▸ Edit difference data
=== Begin Enclosure ===

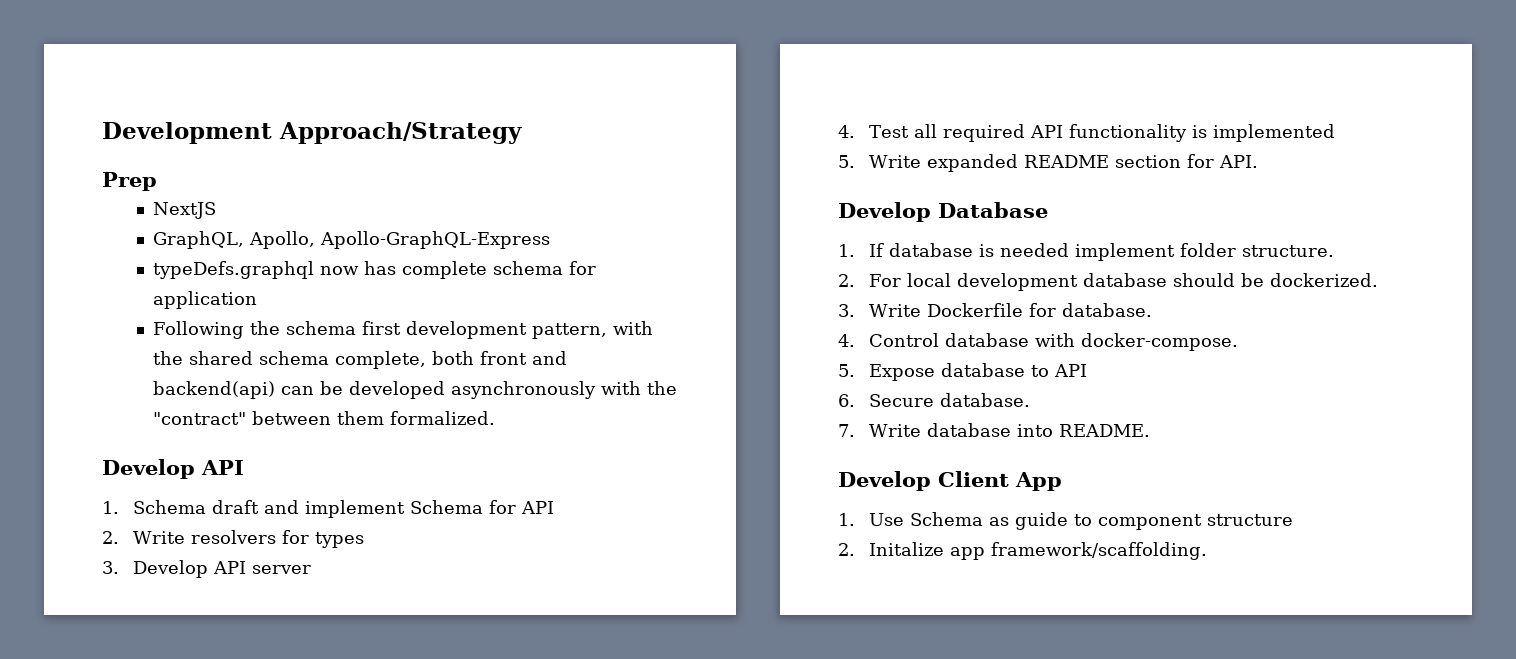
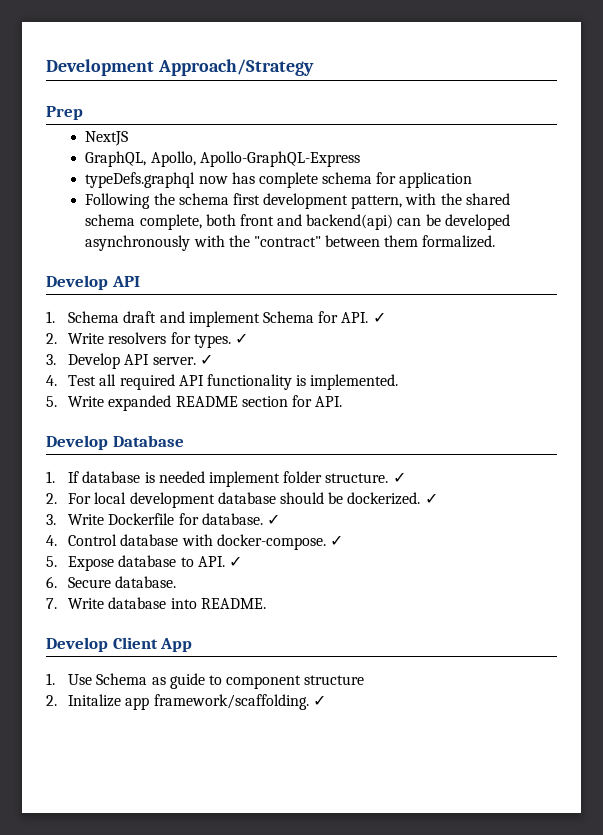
[520,501,554,514] API -> [341,312,386,323] API. ✓
[314,532,364,548] types -> [193,333,249,348] types. ✓
[251,565,311,574] server -> [152,354,213,365] server. ✓
[1212,124,1335,142] implemented -> [310,374,399,390] implemented.
(1334, 251) none -> [392,472,406,483] ✓
(1378, 280) none -> [424,493,438,504] ✓
(1152, 310) none -> [267,514,281,525] ✓
(1238, 342) none -> [330,535,344,546] ✓
[1053,364,1087,377] API -> [197,556,243,567] API. ✓
(1207, 551) none -> [312,695,326,706] ✓

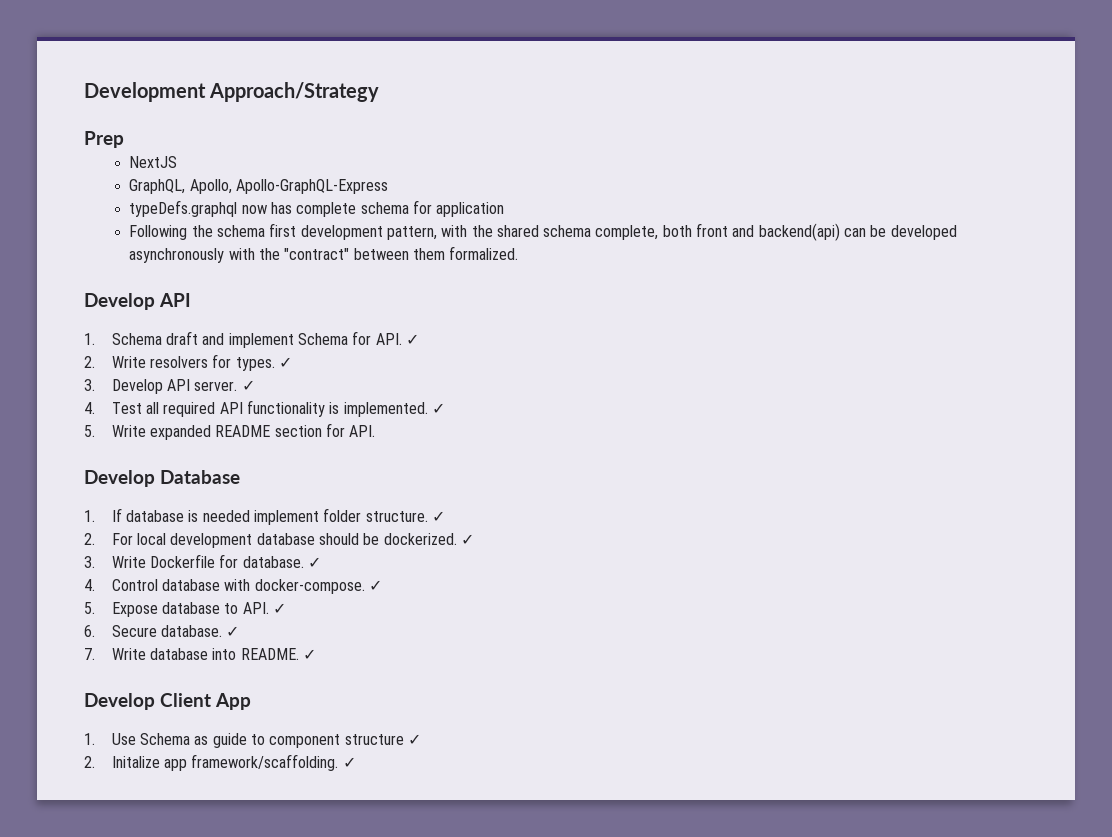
(399, 382) none -> [431,403,445,414] ✓
(177, 582) none -> [226,626,240,637] ✓
(266, 603) none -> [302,649,316,660] ✓
(365, 680) none -> [407,734,421,745] ✓

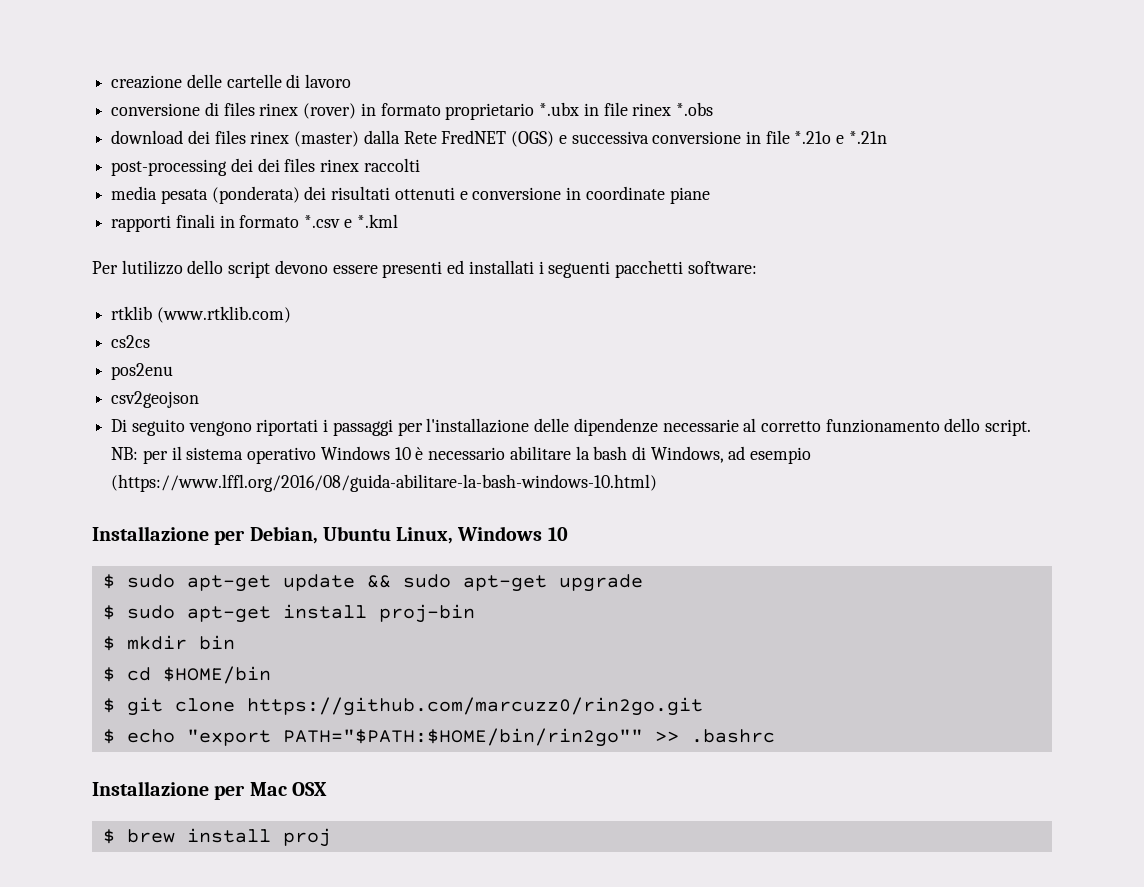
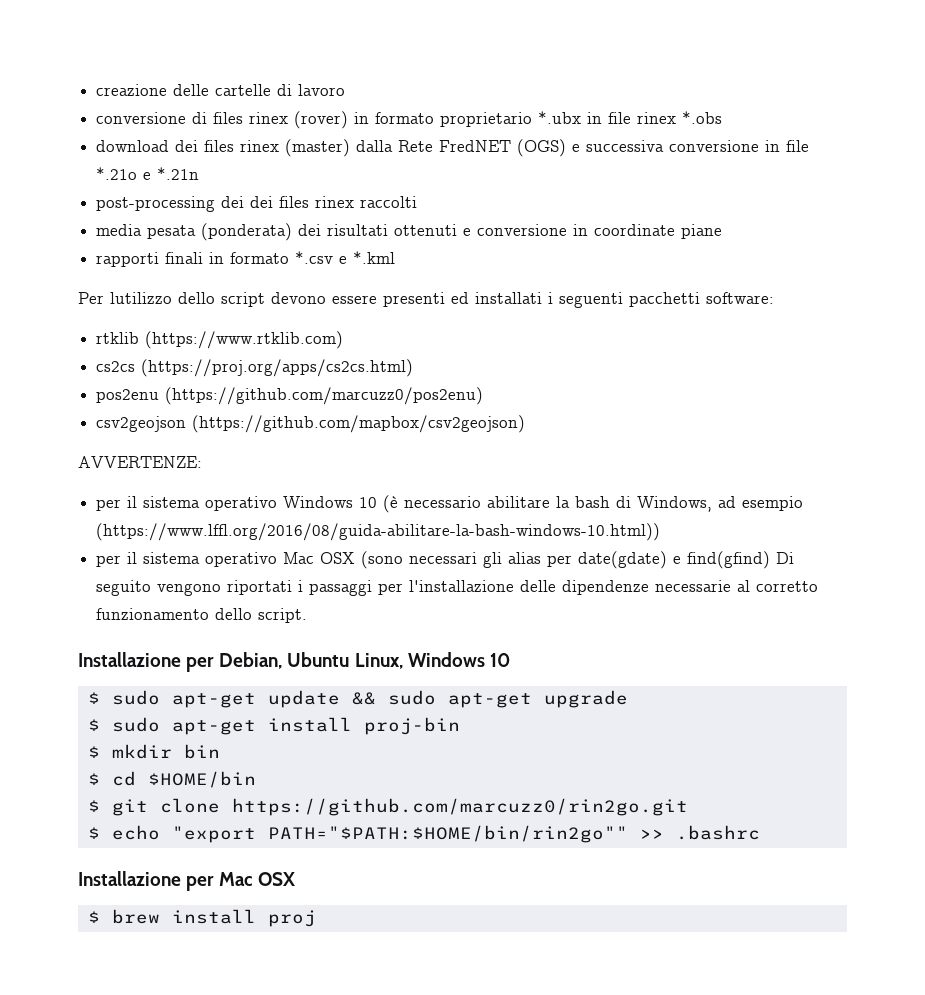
[156,306,291,323] (www.rtklib.com) -> [145,331,344,349] (https://www.rtklib.com)
(151, 341) none -> [141,359,414,377] (https://proj.org/apps/cs2cs.html)
(174, 371) none -> [165,387,484,405] (https://github.com/marcuzz0/pos2enu)
(200, 399) // -> [192,415,526,433] [78,456,202,468] [96,495,804,513] [96,523,661,541] [96,551,771,569] (https://github.com/mapbox/csv2geojson) // AVVERTENZE: // per il sistema operativo Windows 10 (è necessario abilitare la bash di Windows, ad esempio (https://www.lffl.org/2016/08/guida-abilitare-la-bash-windows-10.html)) // per il sistema operativo Mac OSX (sono necessari gli alias per date(gdate) e find(gfind)
[111,446,812,464] [111,474,658,492] NB: per il sistema operativo Windows 10 è necessario abilitare la bash di Windows, ad esempio (https://www.lffl.org/2016/08/guida-abilitare-la-bash-windows-10.html) -> (308, 615) none

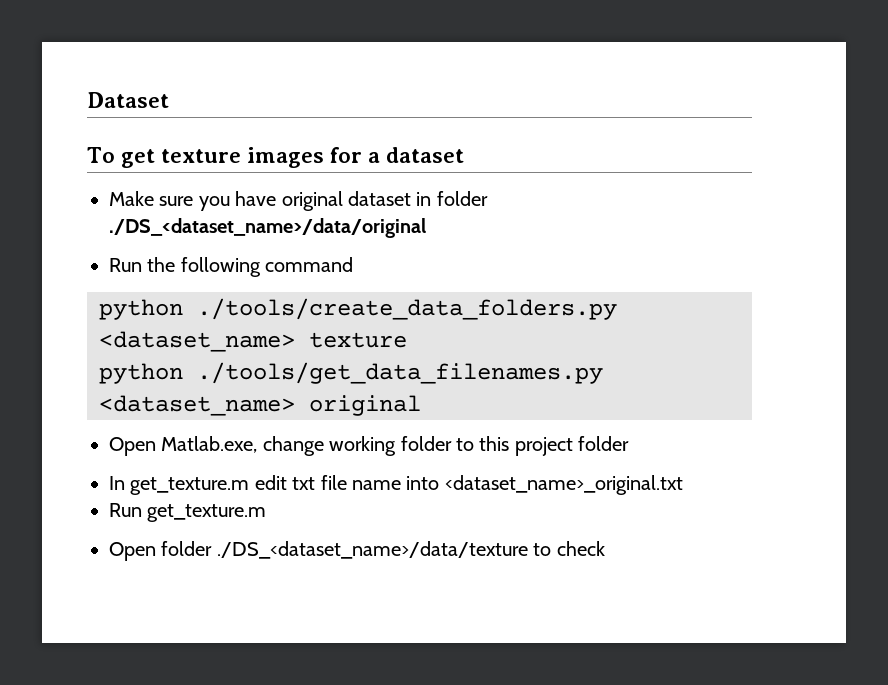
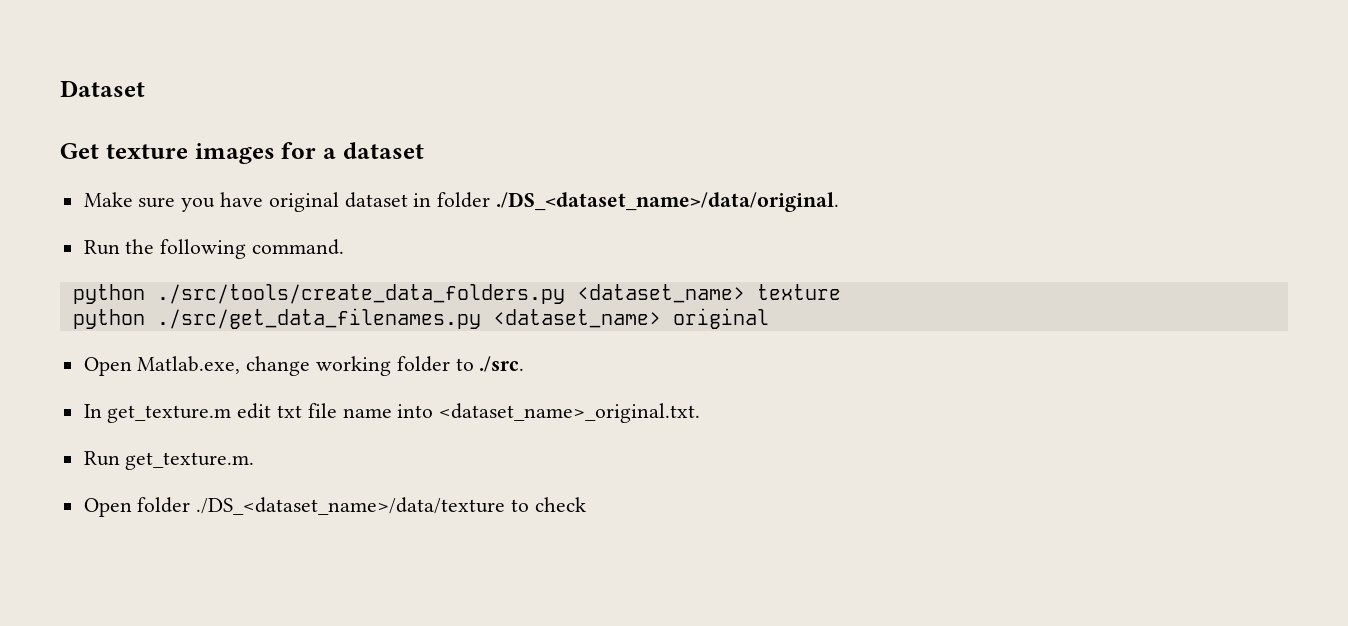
[87,147,156,168] To get -> [60,143,99,159] Get
[109,218,426,238] ./DS_<dataset_name>/data/original -> [496,192,840,212] ./DS_<dataset_name>/data/original.
[265,257,354,272] [99,298,617,320] command // python ./tools/create_data_folders.py -> [252,239,345,255] [72,284,565,304] command. // python ./src/tools/create_data_folders.py
[197,362,603,384] ./tools/get_data_filenames.py -> [156,308,481,329] ./src/get_data_filenames.py
[479,436,630,456] this project folder -> [479,356,525,372] ./src.
[444,475,683,495] [109,503,267,522] <dataset_name>_original.txt // Run get_texture.m -> [439,403,701,423] [83,451,255,470] <dataset_name>_original.txt. // Run get_texture.m.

=== End Enclosure ===

Starting from the line with "[479,436,630,456] this project" and ending with the final line of the data, quote every line exactly, both ends included.

▸ RESPONSE
[479,436,630,456] this project folder -> [479,356,525,372] ./src.
[444,475,683,495] [109,503,267,522] <dataset_name>_original.txt // Run get_texture.m -> [439,403,701,423] [83,451,255,470] <dataset_name>_original.txt. // Run get_texture.m.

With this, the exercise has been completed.